TASK OBJECTIVE: Take the line containing "-212,7 +212,7 @@" and every line after it to the end of the data, and write them out exactly as they appear.

Front-end code change data:

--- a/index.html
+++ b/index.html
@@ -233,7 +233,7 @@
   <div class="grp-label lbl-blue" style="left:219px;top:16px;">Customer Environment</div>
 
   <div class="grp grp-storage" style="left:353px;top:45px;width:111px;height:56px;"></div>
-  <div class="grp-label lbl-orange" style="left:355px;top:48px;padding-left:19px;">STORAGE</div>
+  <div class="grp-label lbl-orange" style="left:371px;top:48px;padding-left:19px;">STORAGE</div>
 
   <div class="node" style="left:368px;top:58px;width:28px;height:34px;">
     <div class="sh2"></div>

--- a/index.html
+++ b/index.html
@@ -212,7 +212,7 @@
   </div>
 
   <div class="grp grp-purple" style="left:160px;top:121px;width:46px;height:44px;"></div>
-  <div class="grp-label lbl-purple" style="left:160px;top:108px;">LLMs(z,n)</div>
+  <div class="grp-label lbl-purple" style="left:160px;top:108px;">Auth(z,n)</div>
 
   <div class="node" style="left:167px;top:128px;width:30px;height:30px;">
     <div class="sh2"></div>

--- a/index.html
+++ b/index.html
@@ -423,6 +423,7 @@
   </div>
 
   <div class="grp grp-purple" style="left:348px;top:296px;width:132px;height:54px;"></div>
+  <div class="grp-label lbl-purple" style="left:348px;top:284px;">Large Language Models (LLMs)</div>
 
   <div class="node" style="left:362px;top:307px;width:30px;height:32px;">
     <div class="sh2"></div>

ANSWER SECTION:
@@ -212,7 +212,7 @@
   </div>
 
   <div class="grp grp-purple" style="left:160px;top:121px;width:46px;height:44px;"></div>
-  <div class="grp-label lbl-purple" style="left:160px;top:108px;">LLMs(z,n)</div>
+  <div class="grp-label lbl-purple" style="left:160px;top:108px;">Auth(z,n)</div>
 
   <div class="node" style="left:167px;top:128px;width:30px;height:30px;">
     <div class="sh2"></div>

--- a/index.html
+++ b/index.html
@@ -423,6 +423,7 @@
   </div>
 
   <div class="grp grp-purple" style="left:348px;top:296px;width:132px;height:54px;"></div>
+  <div class="grp-label lbl-purple" style="left:348px;top:284px;">Large Language Models (LLMs)</div>
 
   <div class="node" style="left:362px;top:307px;width:30px;height:32px;">
     <div class="sh2"></div>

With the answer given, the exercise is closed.